Mas toda aquela calma sumiu em um instante.

- QUE LUGAR É ESSE?  

Espera, quem é aquela atrás deles?!

- Cuidado!  - fiz uma espada levitar apontando para a garota que surgiu de trás do Rodrigo.

- Intrusa! – Ao mesmo tempo, Rodrigo sacou suas pistolas e Ciro pegou em sua lança, apontando para a garota de olhos levemente puxados que dormia.

Ficamos nos encarando por um tempo, até que Noilma explicou toda a situação. Quem era Heike, o que era. Falou também sobre a Djinn.

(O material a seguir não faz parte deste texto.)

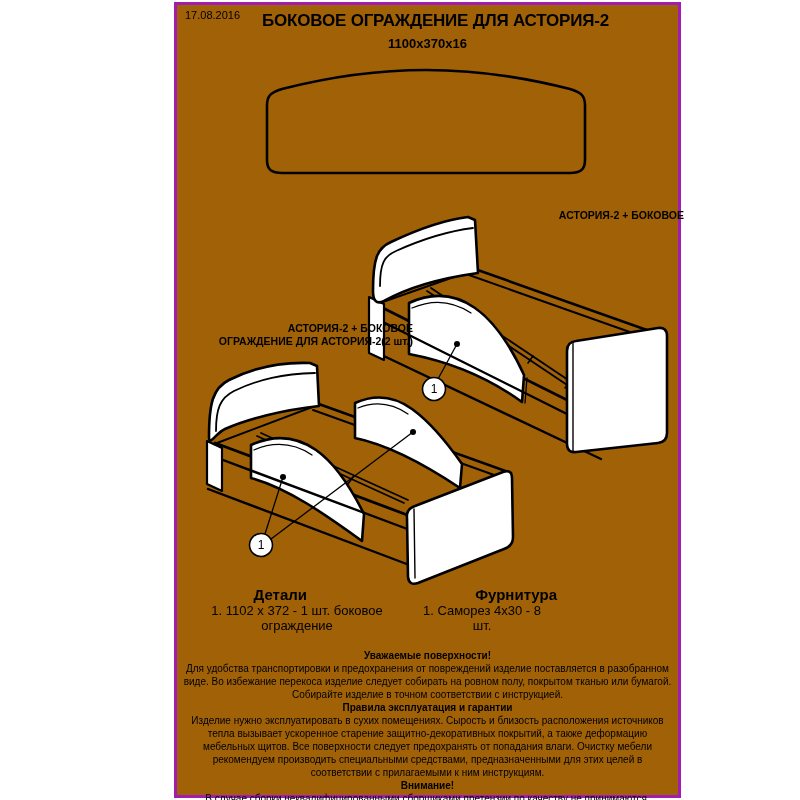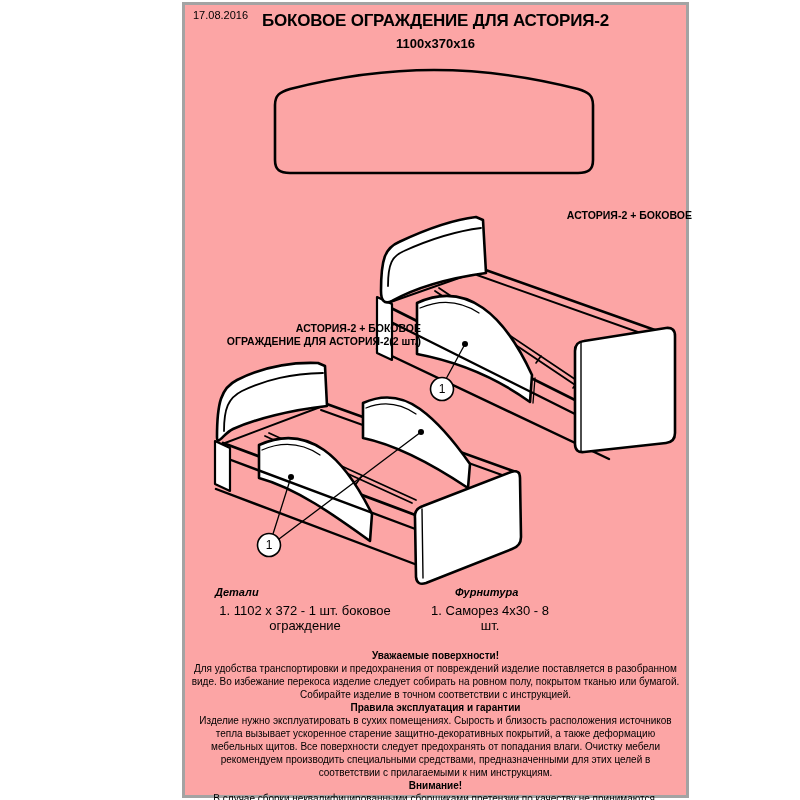--- a/index.html
+++ b/index.html
@@ -5,8 +5,8 @@
   html,body{margin:0;padding:0;background:#ffffff;width:800px;height:800px;
     font-family:"Liberation Sans","DejaVu Sans",sans-serif;color:#000;}
   .stage{position:relative;width:800px;height:800px;background:#fff;overflow:hidden;}
-  .page{position:absolute;left:182px;top:2px;width:501px;height:790px;
-    border:3px solid #a3a3a3;background:#fca5a5;}
+  .page{position:absolute;left:174px;top:2px;width:501px;height:790px;
+    border:3px solid #a21caf;background:#a16207;}
   .date{position:absolute;left:8px;top:4px;font-size:11px;}
   .title{position:absolute;left:0;top:6px;width:100%;text-align:center;
     font-size:17px;font-weight:bold;letter-spacing:-0.2px;}

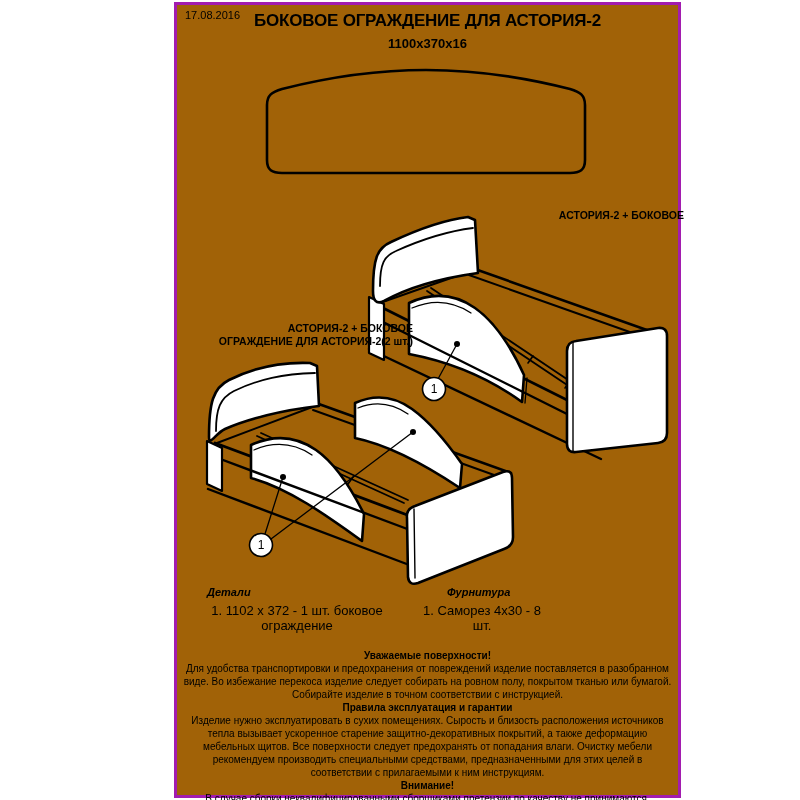--- a/index.html
+++ b/index.html
@@ -9,7 +9,7 @@
     border:3px solid #a21caf;background:#a16207;}
   .date{position:absolute;left:8px;top:4px;font-size:11px;}
   .title{position:absolute;left:0;top:6px;width:100%;text-align:center;
-    font-size:17px;font-weight:bold;letter-spacing:-0.2px;}
+    font-size:17px;font-weight:bold;letter-spacing:-0.2px;padding-left:8px;}
   .subtitle{position:absolute;left:0;top:31px;width:100%;text-align:center;
     font-size:13px;font-weight:bold;}
   .figure-caption{position:absolute;width:220px;text-align:right;

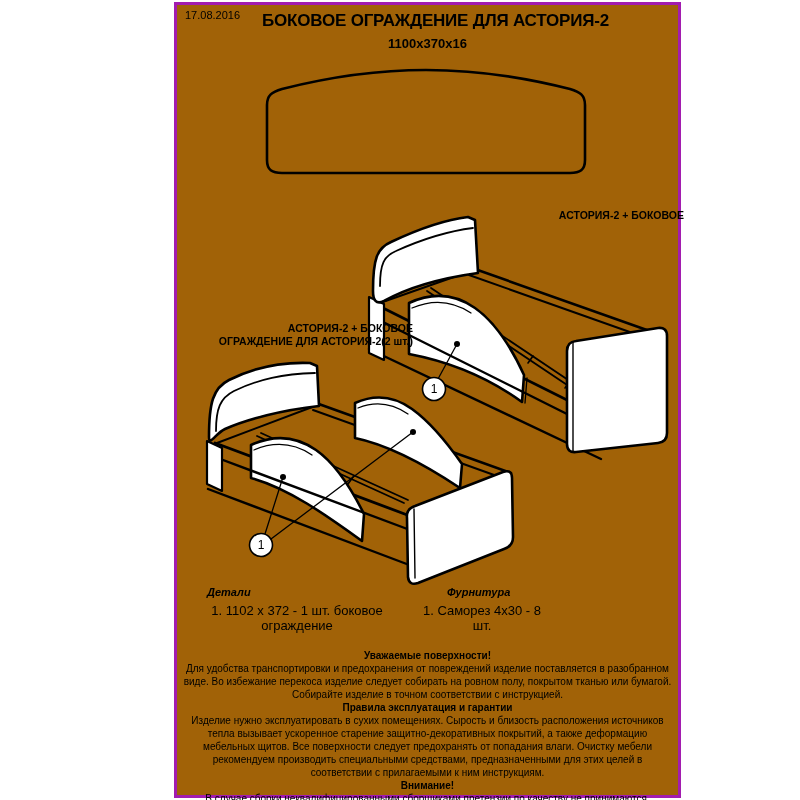--- a/index.html
+++ b/index.html
@@ -16,7 +16,7 @@
     font-size:10.5px;font-weight:bold;line-height:13px;}
   .cap-right{left:287px;top:204px;}
   .cap-left{left:16px;top:317px;}
-  .parts-heading{position:absolute;font-size:11px;font-weight:bold;text-align:left;font-style:italic;}
+  .parts-heading{position:absolute;font-size:15px;font-weight:bold;text-align:right;}
   .parts-item{position:absolute;font-size:13px;text-align:center;}
   .ph-details{left:30px;top:581px;width:100px;}
   .pi-details{left:10px;top:598px;width:220px;}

Poupando nossos leitores, aproveitei e também expliquei o que alterou a estrutura da Izanagi:

- E então, a Djinn simplesmente alterou o andar porque seus poderes saíram do controle. Isso fez com que ficasse sem forças e virasse uma humana comum!
Eu não podia dizer a verdade. Andrew me olhava com cara de musgo enquanto eu inventava aquela mentira cabeluda.

Mas o importante é que tudo vai ficar bem. Ninguém vai acusá-la por isso. Yey.

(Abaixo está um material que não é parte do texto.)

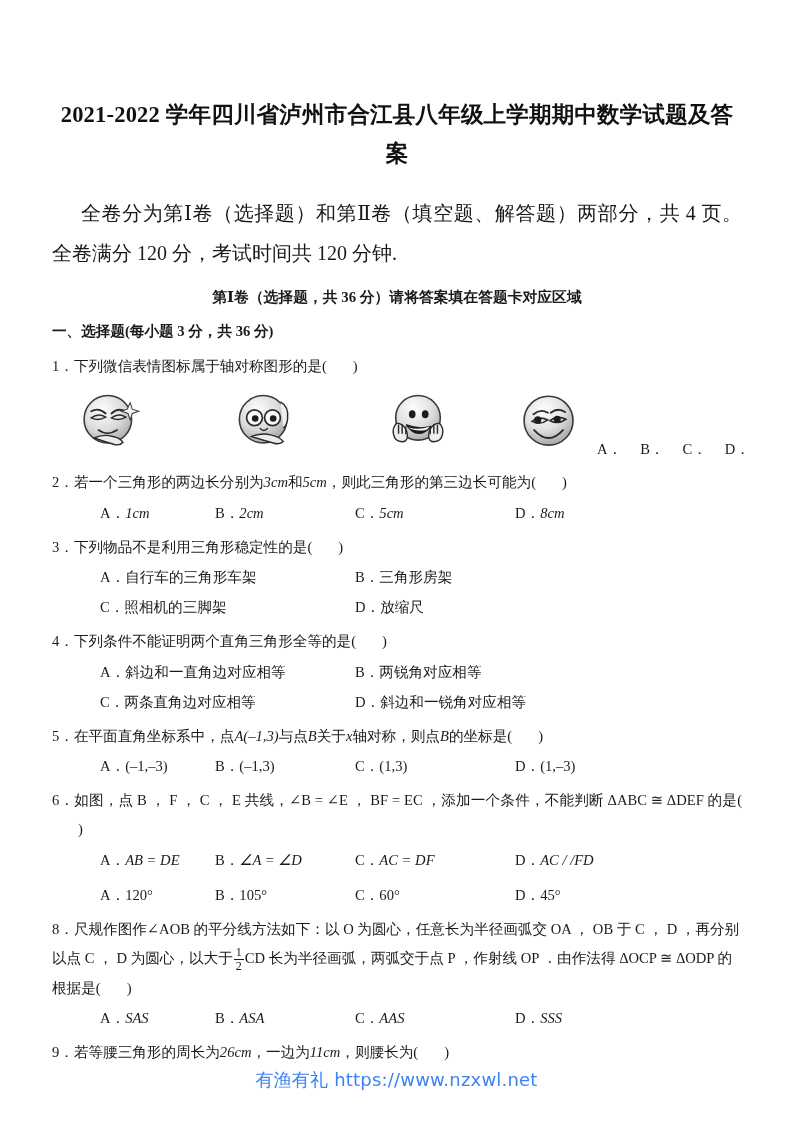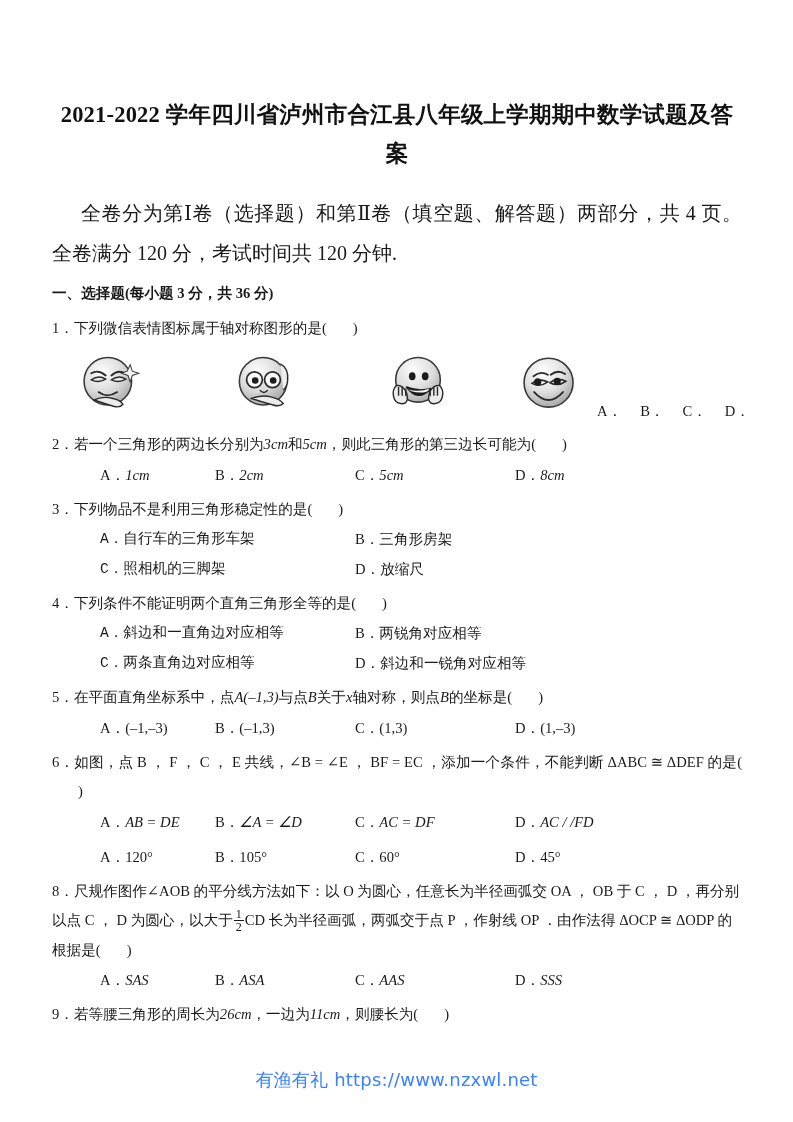--- a/index.html
+++ b/index.html
@@ -168,6 +168,7 @@
 
     <div class="intro">全卷分为第Ⅰ卷（选择题）和第Ⅱ卷（填空题、解答题）两部分，共 4 页。全卷满分 120 分，考试时间共 120 分钟.</div>
 
+    <div class="section-banner">第Ⅰ卷（选择题，共 36 分）请将答案填在答题卡对应区域</div>
 
     <div class="part-heading">一、选择题(每小题 3 分，共 36 分)</div>
 

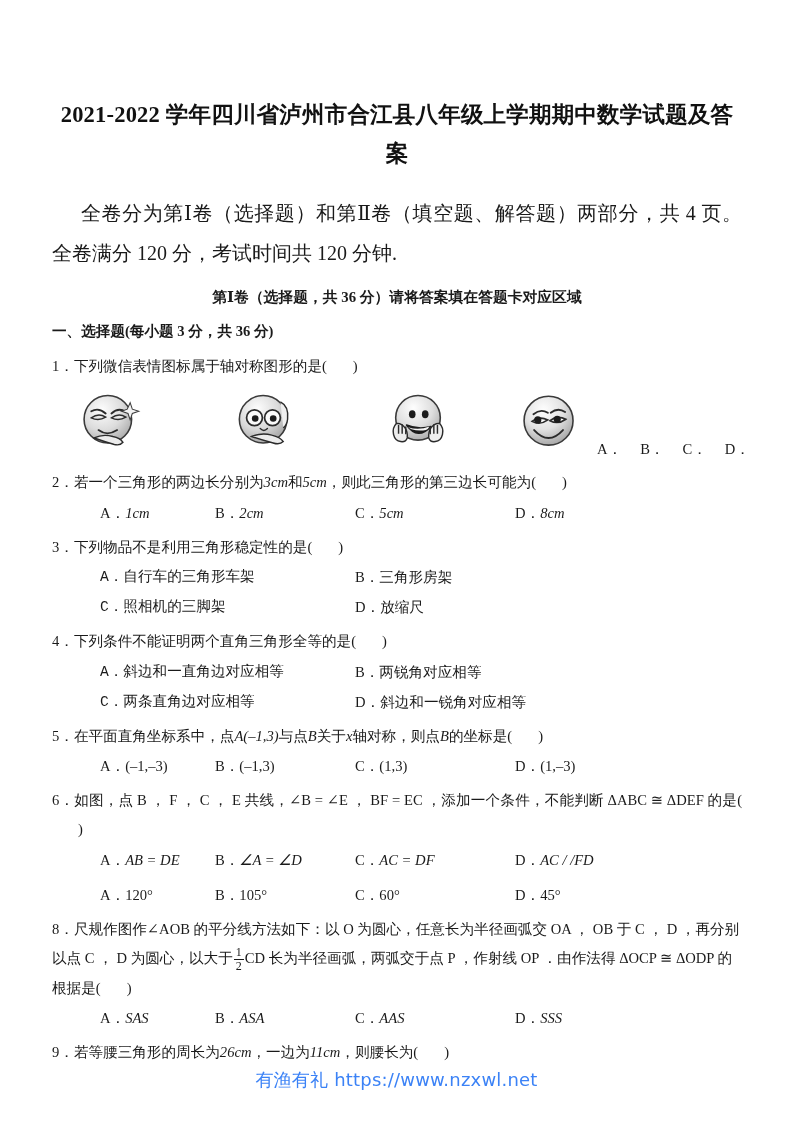--- a/index.html
+++ b/index.html
@@ -98,7 +98,7 @@
   .opt-4 .o3 { left: 303px; }
   .opt-4 .o4 { left: 463px; }
 
-  .opt-2 .o1 { left: 48px; font-family: Liberation Mono, monospace; }
+  .opt-2 .o1 { left: 48px; }
   .opt-2 .o2 { left: 303px; }
 
   .mi { font-style: italic; font-family: "Liberation Serif", serif; }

- Então este é o novo supermercado? Legal. – Ciro.

- É uma forma de se ver isso... Eu acho... – Andy suspirou.

- Só que não. – Noilma se sentou em um dos sofás - Mas eu gostei do novo visual. É bem completo, também. Tem um pouco de tudo.

- Mas ainda é estranho. Pelo que ouvi, Djinns geralmente concedem três desejos.

- Ela deve ter gastado com outro alguém.

Obrigado por essa resposta Ciro. Você acaba de me poupar de mais uma fantasia mirabolante.

E então, Heike voltou ao normal. Isso era inédito para quase todos. Já sabíamos que ela era um dragão, mas nunca presenciamos sua transformação.

Passamos mais um tempo conversando e discutindo as vantagens que teríamos, e também as desvantagens mínimas que aquilo tudo traria. 
Mas não importa como você encare a situação, hora ou outra vamos ter de encarar aquilo...

Os Andares Proíbidos. Não podemos adiar isso para sempre...

... Mas podemos por hoje.

O sol estava se pondo. Com a ajuda de Heike, Noilma trouxe a garota de traços orientais para a varanda onde observávamos o céu.

Não sei qual a altitude que alcançamos, mas sei que essa paisagem é exatamente como um dos quadros românticos que sempre observamos em exposições de arte.

E lentamente, o alaranjado ia se tornando avermelhado a medida que o sol se abaixava no horizonte. Continuávamos conversando, bebendo suco de laranja que fora feito por mim com a ajuda de Ciro e Noilma.

Meu preferido. Com a mesma cor do poente.

À medida que nossas risadas ecoavam pelos céus e comemorávamos o nascimento de uma nova QG, um grupo de pássaros enormes de cor branca decidiu nos ultrapassar voando em direção ao horizonte e seu deslumbrante pôr-do-sol.